# WHAT YOU WILL DO:
Here the job is to retype the data word for word while leaving the pictures aside.

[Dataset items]

******************************

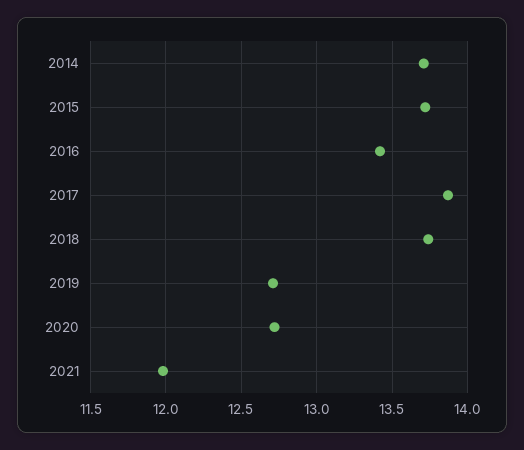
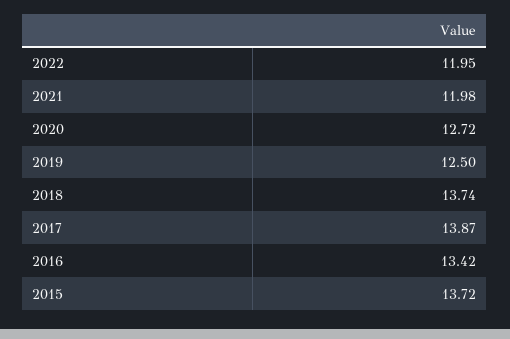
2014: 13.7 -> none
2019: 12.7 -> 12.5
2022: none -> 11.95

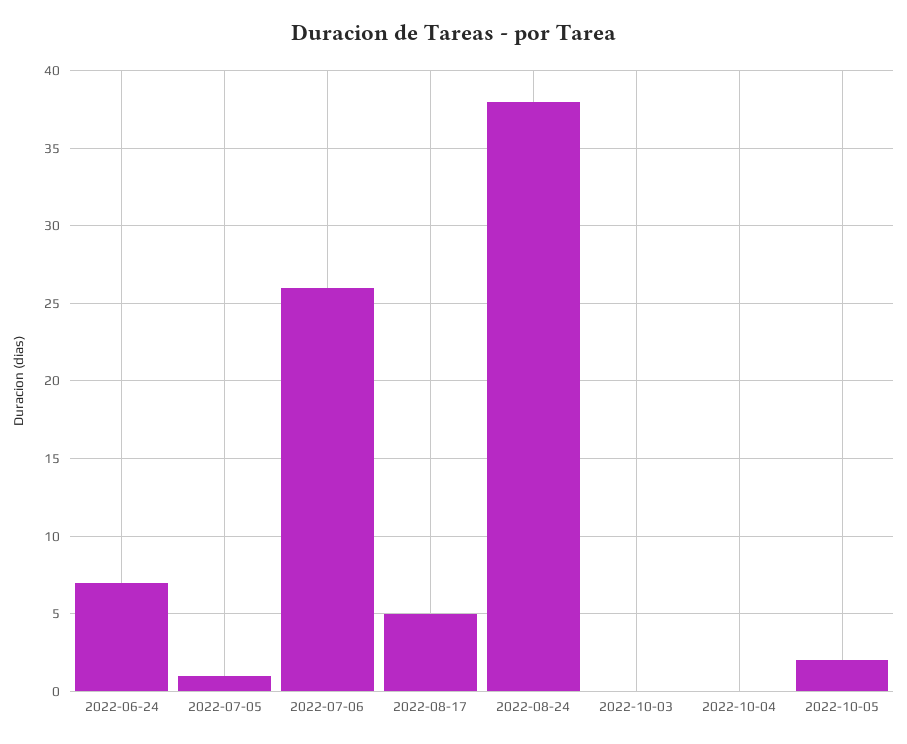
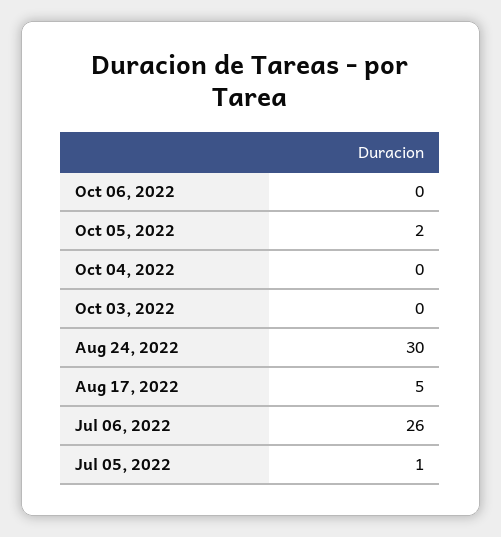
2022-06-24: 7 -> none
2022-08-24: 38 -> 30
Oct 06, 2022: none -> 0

******************************

# RESULT OF THIS TASK:
2014: 13.7 -> none
2019: 12.7 -> 12.5
2022: none -> 11.95

2022-06-24: 7 -> none
2022-08-24: 38 -> 30
Oct 06, 2022: none -> 0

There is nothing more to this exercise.